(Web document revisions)

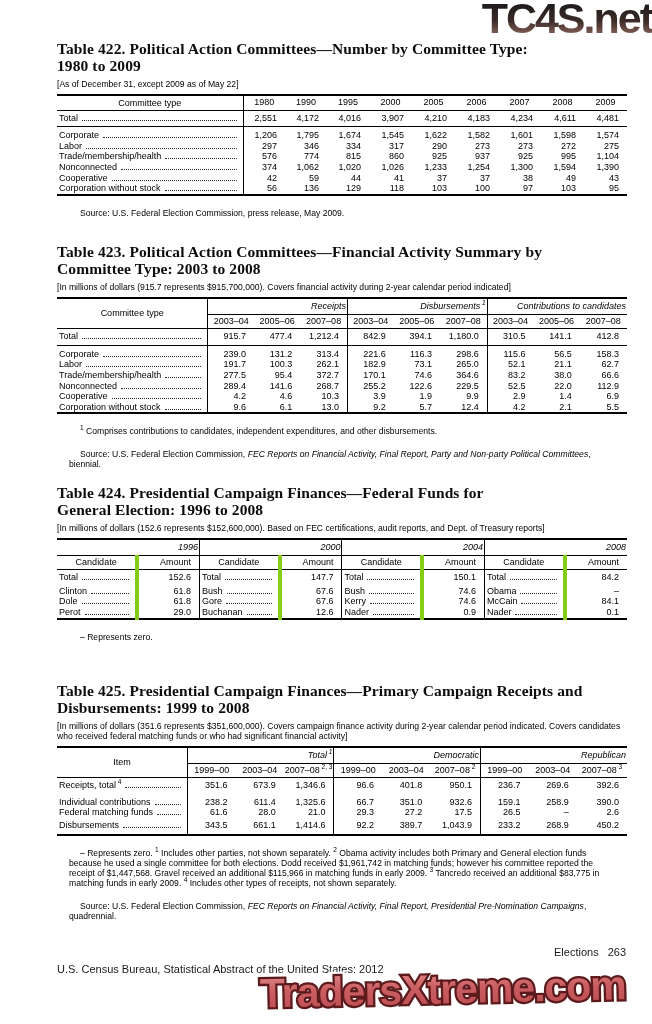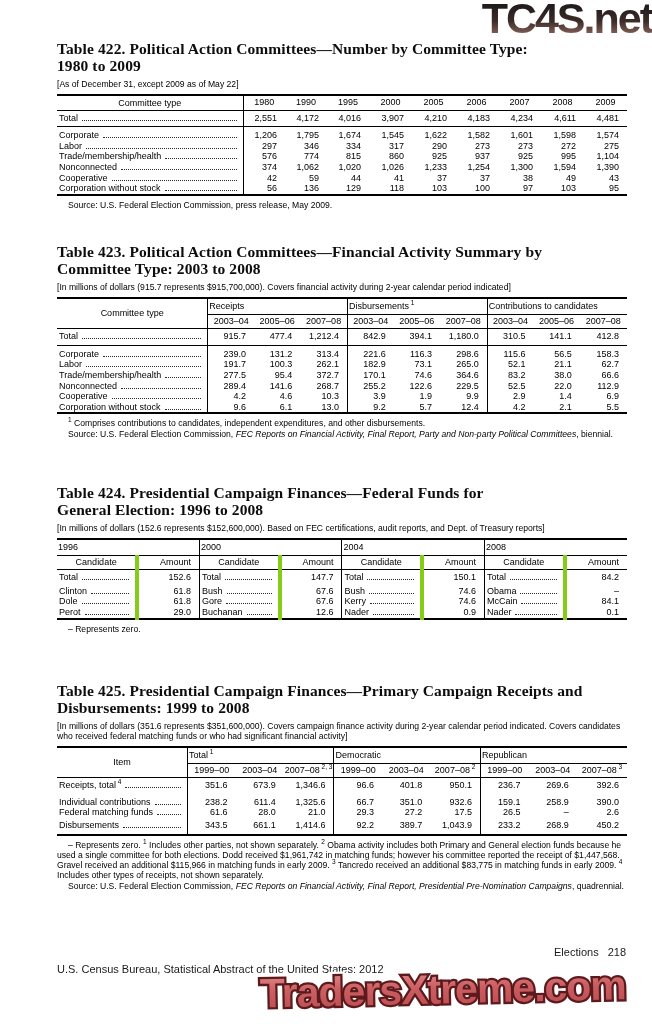--- a/index.html
+++ b/index.html
@@ -11,35 +11,35 @@
   .ttl{font-family:"Liberation Serif",serif;font-size:15.5px;font-weight:bold;
        line-height:17px;margin:0 0 5px 0;color:#0d0d0d;letter-spacing:.1px;}
   .bracket{font-size:8.6px;margin:0 0 5px 0;line-height:10px;}
   
   table.dtable{border-collapse:collapse;width:100%;table-layout:fixed;
       border-top:2px solid #000;border-bottom:2px solid #000;font-size:9px;}
   .dtable th,.dtable td{font-weight:normal;padding:0 2px;line-height:10.6px;vertical-align:bottom;}
   .dtable .hb{border-bottom:1px solid #000;}
   .dtable .vr{border-left:1px solid #000;}
   .dtable .vr2{border-left:4px solid #84cc16;}
-  .dtable .grp{text-align:left;padding:2px 1px;vertical-align:middle;}
+  .dtable .grp{text-align:right;padding:2px 1px;vertical-align:middle;font-style:italic;}
   .dtable .sub{text-align:center;padding:1px 0 2px;}
   .dtable .stub{text-align:center;vertical-align:middle;}
   .dtable .num{text-align:right;padding-right:8px;}
   .dtable tr.b{font-weight:bold;}
   .dtable tr.b td{padding-top:2px;padding-bottom:3px;}
   .dtable tr.rule td{border-bottom:1px solid #000;}
   .dtable tr.rule + tr td{padding-top:3px;margin-left:24px;}
   .dtable tr.gap td{padding-top:3px;}
   .rl{display:flex;align-items:baseline;}
   .lbl{white-space:nowrap;}
   .dots{flex:1;margin:0 4px 2px 4px;border-bottom:1.6px dotted #2a2a2a;min-width:4px;}
   sup{font-size:6.5px;line-height:0;}
   .fnotes{margin-top:4px;font-size:8.6px;line-height:10.3px;}
-  .fnotes p{margin:0;text-indent:11px;}
+  .fnotes p{margin:12px;text-indent:11px;}
   .it{font-style:italic;}
   
   .pageno{position:absolute;top:946px;right:26px;font-size:11px;color:#1a1a1a;}
   .pageno span{margin-left:9px;}
   .srcline{position:absolute;top:963px;left:57px;font-size:11px;color:#1a1a1a;}
   
   .wm{font-weight:bold;white-space:nowrap;pointer-events:none;}
   #wm-top{position:absolute;top:-6px;right:0px;font-size:43px;letter-spacing:-2px;
       background:linear-gradient(180deg,#191919 15%,#3c2b28 55%,#8a655c 85%,#b79a92 100%);
       -webkit-background-clip:text;background-clip:text;color:transparent;
@@ -659,21 +659,21 @@
             </tr>
           </tbody>
         </table>
       </div>
     <div class="fnotes">
         <p><span>– Represents zero. </span><sup>1</sup><span> Includes other parties, not shown separately. </span><sup>2</sup><span> Obama activity includes both Primary and General election funds because he used a single committee for both elections. Dodd received $1,961,742 in matching funds; however his committee reported the receipt of $1,447,568. Gravel received an additional $115,966 in matching funds in early 2009. </span><sup>3</sup><span> Tancredo received an additional $83,775 in matching funds in early 2009. </span><sup>4</sup><span> Includes other types of receipts, not shown separately.</span></p>
         <p><span>Source: U.S. Federal Election Commission, </span><span class="it">FEC Reports on Financial Activity, Final Report, Presidential Pre-Nomination Campaigns</span><span>, quadrennial.</span></p>
       </div>
   </section>
 
-  <div class="pageno"><span style="margin:0">Elections</span><span>218</span></div>
+  <div class="pageno"><span style="margin:0">Elections</span><span>263</span></div>
   <div class="srcline">U.S. Census Bureau, Statistical Abstract of the United States: 2012</div>
 
   <div class="wm" id="wm-top">TC4S.net</div>
 
 
   <div class="wm wm-stack" id="wm-bot">
     <span class="glow">TradersXtreme.com</span>
     <span class="edge">TradersXtreme.com</span>
     <span class="fill">TradersXtreme.com</span>
   </div>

> [EXERCISE BRIEF]:
Within the lines above, find those holding the word "spacing" and copy them.

> [TASK ANSWER]:
        line-height:17px;margin:0 0 5px 0;color:#0d0d0d;letter-spacing:.1px;}
   #wm-top{position:absolute;top:-6px;right:0px;font-size:43px;letter-spacing:-2px;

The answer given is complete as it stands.